PROBLEM REQUIREMENTS ::
Each line of the listing that holds "none" counts once; report how many there are, and nothing more.

DATASET CONTENT ::
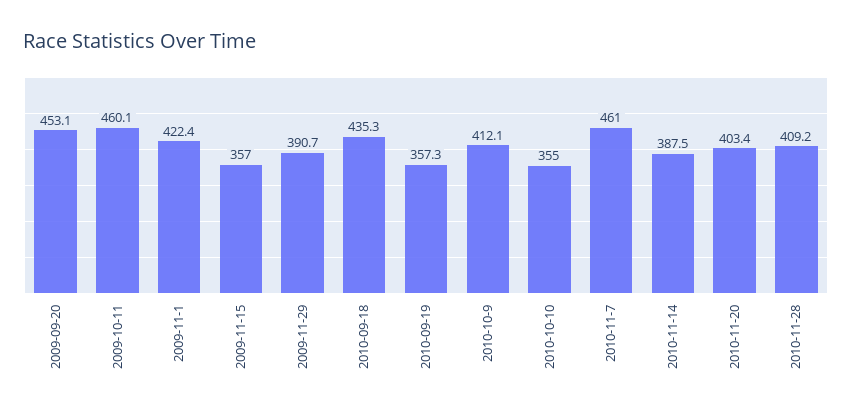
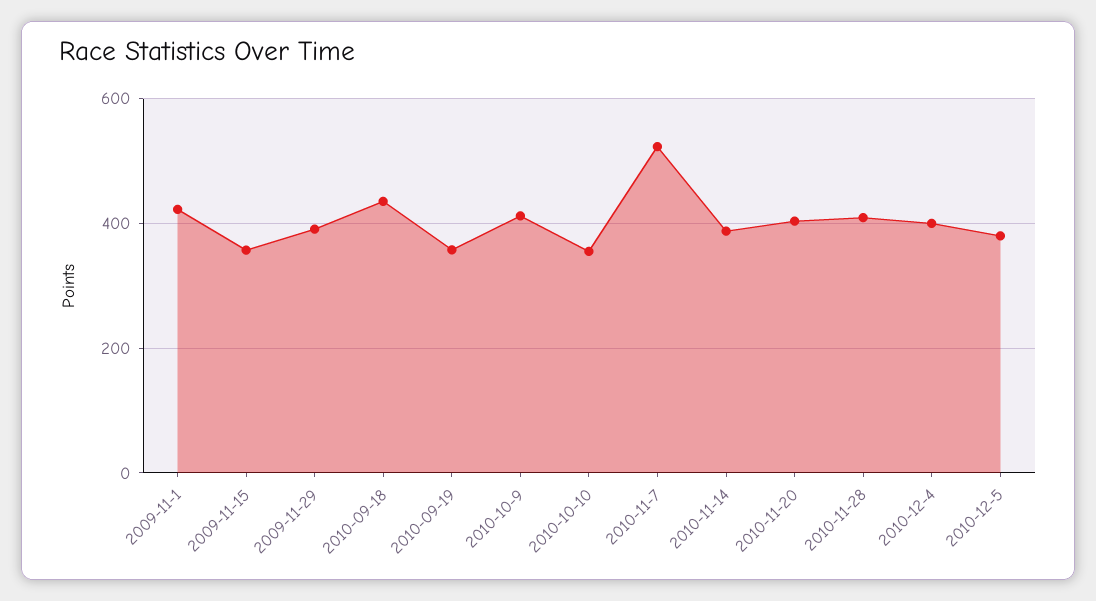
2009-09-20: 453.1 -> none
2009-10-11: 460.1 -> none
2010-11-7: 461 -> 520
2010-12-4: none -> 400
2010-12-5: none -> 380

TASK SOLUTION ::
4